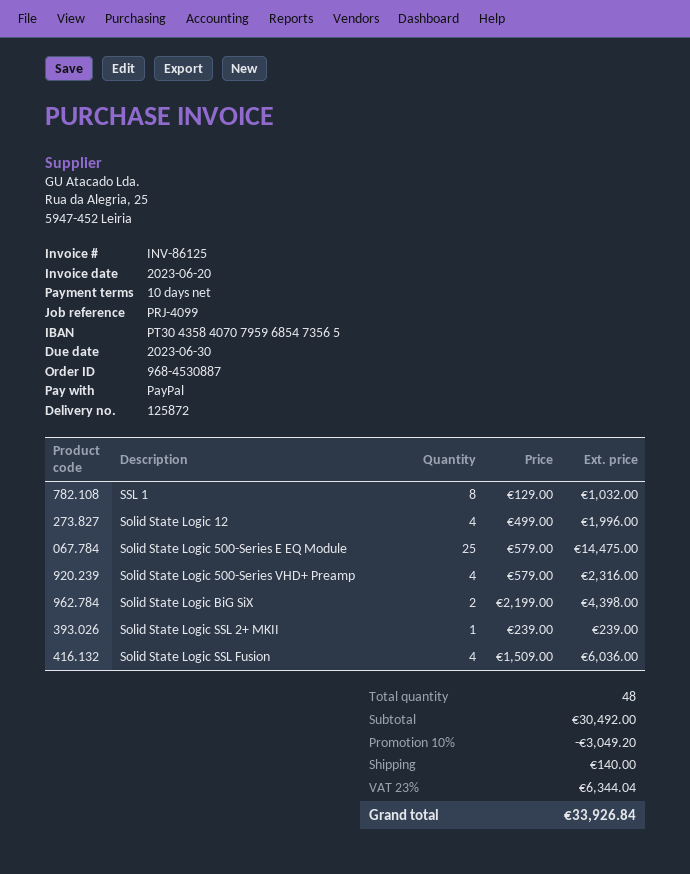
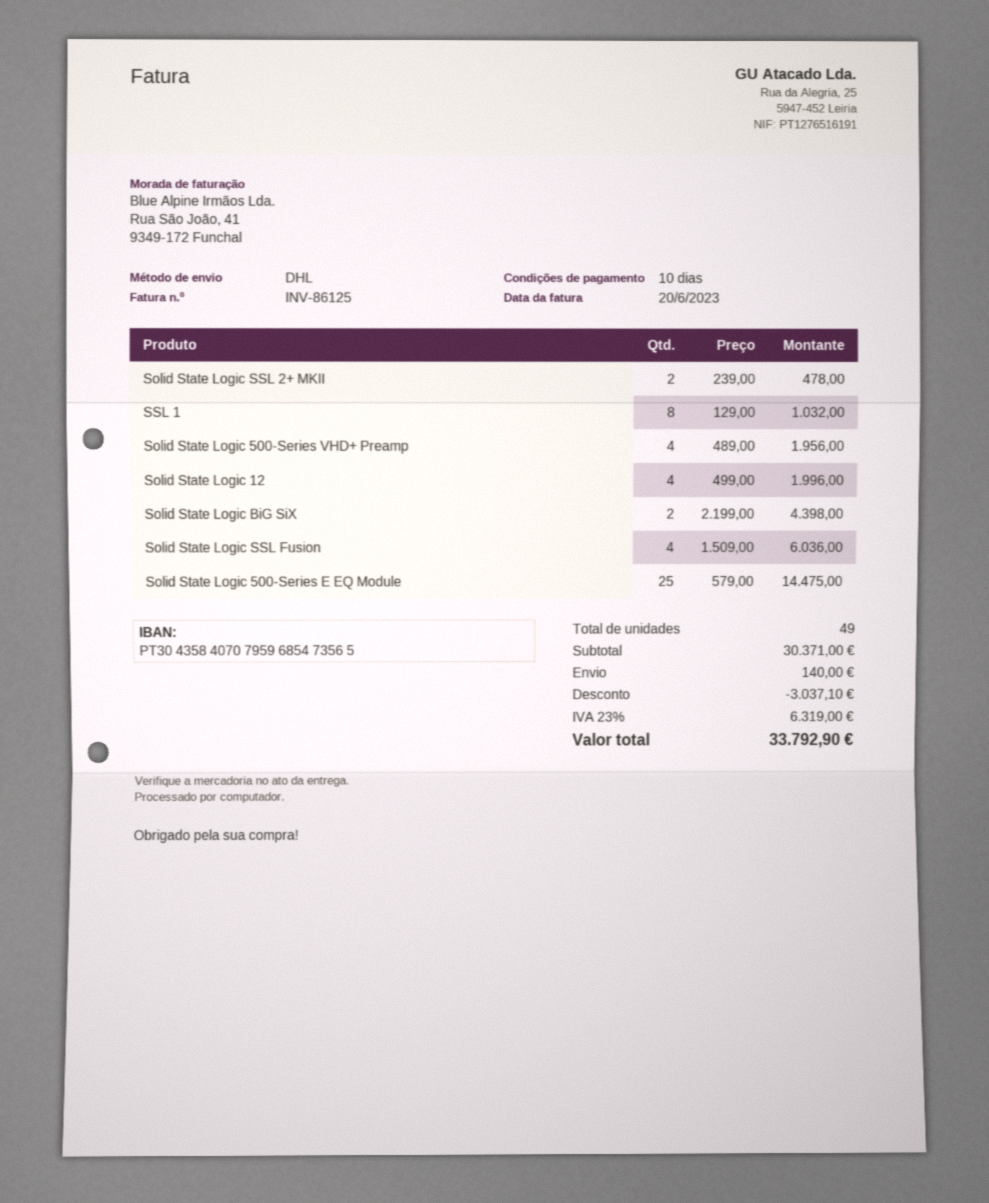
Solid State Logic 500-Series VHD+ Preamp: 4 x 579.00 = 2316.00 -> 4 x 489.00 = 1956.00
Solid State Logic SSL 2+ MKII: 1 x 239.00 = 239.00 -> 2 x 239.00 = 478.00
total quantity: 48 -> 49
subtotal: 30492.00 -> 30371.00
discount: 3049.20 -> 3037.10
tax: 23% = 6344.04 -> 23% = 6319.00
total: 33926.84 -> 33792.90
______________________________
▶ **What you will do**
Look through the material above and pick out each line holding the word "State".

▶ **Response area**
Solid State Logic 500-Series VHD+ Preamp: 4 x 579.00 = 2316.00 -> 4 x 489.00 = 1956.00
Solid State Logic SSL 2+ MKII: 1 x 239.00 = 239.00 -> 2 x 239.00 = 478.00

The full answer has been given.